* **Work to be completed**: All entries below must be retyped exactly, though pictures are to be skipped.

* **Record set**:

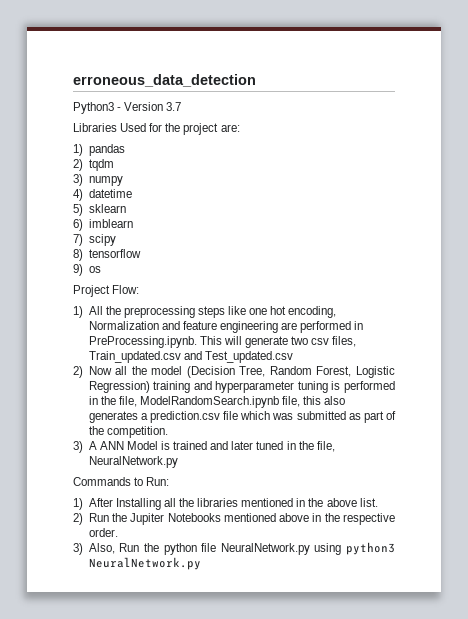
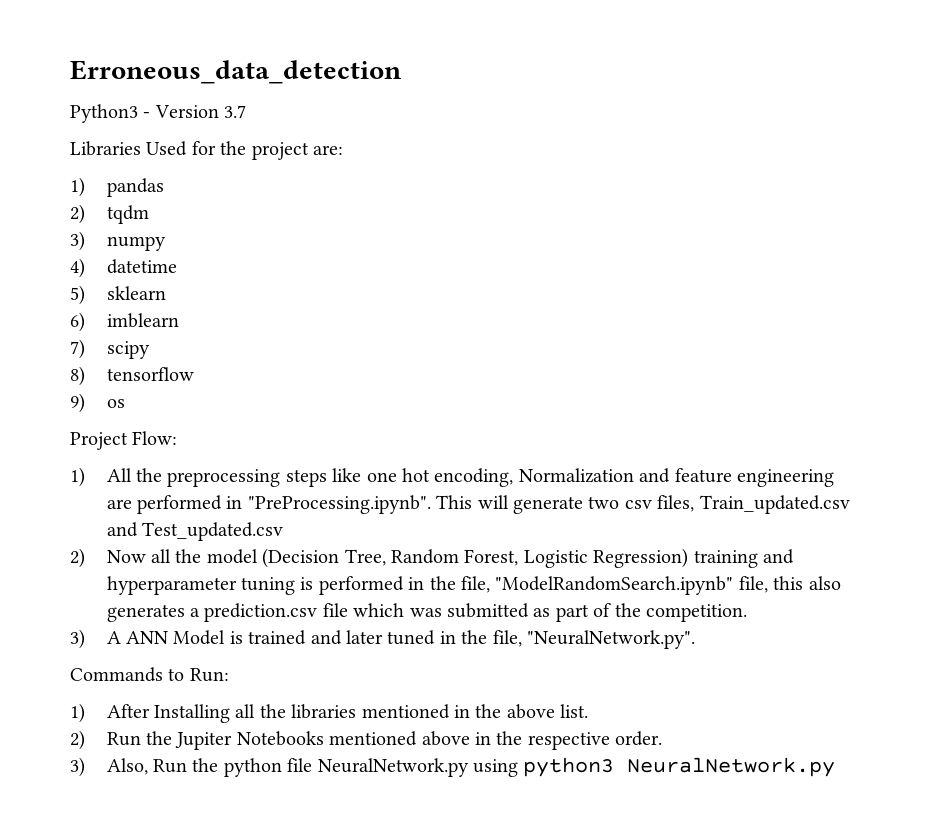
- erroneous_data_detection
+ Erroneous_data_detection
- 1) All the preprocessing steps like one hot encoding, Normalization and feature engineering are performed in PreProcessing.ipynb. This will generate two csv files, Train_updated.csv and Test_updated.csv
+ 1) All the preprocessing steps like one hot encoding, Normalization and feature engineering are performed in "PreProcessing.ipynb". This will generate two csv files, Train_updated.csv and Test_updated.csv
- 2) Now all the model (Decision Tree, Random Forest, Logistic Regression) training and hyperparameter tuning is performed in the file, ModelRandomSearch.ipynb file, this also generates a prediction.csv file which was submitted as part of the competition.
+ 2) Now all the model (Decision Tree, Random Forest, Logistic Regression) training and hyperparameter tuning is performed in the file, "ModelRandomSearch.ipynb" file, this also generates a prediction.csv file which was submitted as part of the competition.
- 3) A ANN Model is trained and later tuned in the file, NeuralNetwork.py
+ 3) A ANN Model is trained and later tuned in the file, "NeuralNetwork.py".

* **Answer space**:
- erroneous_data_detection
+ Erroneous_data_detection
- 1) All the preprocessing steps like one hot encoding, Normalization and feature engineering are performed in PreProcessing.ipynb. This will generate two csv files, Train_updated.csv and Test_updated.csv
+ 1) All the preprocessing steps like one hot encoding, Normalization and feature engineering are performed in "PreProcessing.ipynb". This will generate two csv files, Train_updated.csv and Test_updated.csv
- 2) Now all the model (Decision Tree, Random Forest, Logistic Regression) training and hyperparameter tuning is performed in the file, ModelRandomSearch.ipynb file, this also generates a prediction.csv file which was submitted as part of the competition.
+ 2) Now all the model (Decision Tree, Random Forest, Logistic Regression) training and hyperparameter tuning is performed in the file, "ModelRandomSearch.ipynb" file, this also generates a prediction.csv file which was submitted as part of the competition.
- 3) A ANN Model is trained and later tuned in the file, NeuralNetwork.py
+ 3) A ANN Model is trained and later tuned in the file, "NeuralNetwork.py".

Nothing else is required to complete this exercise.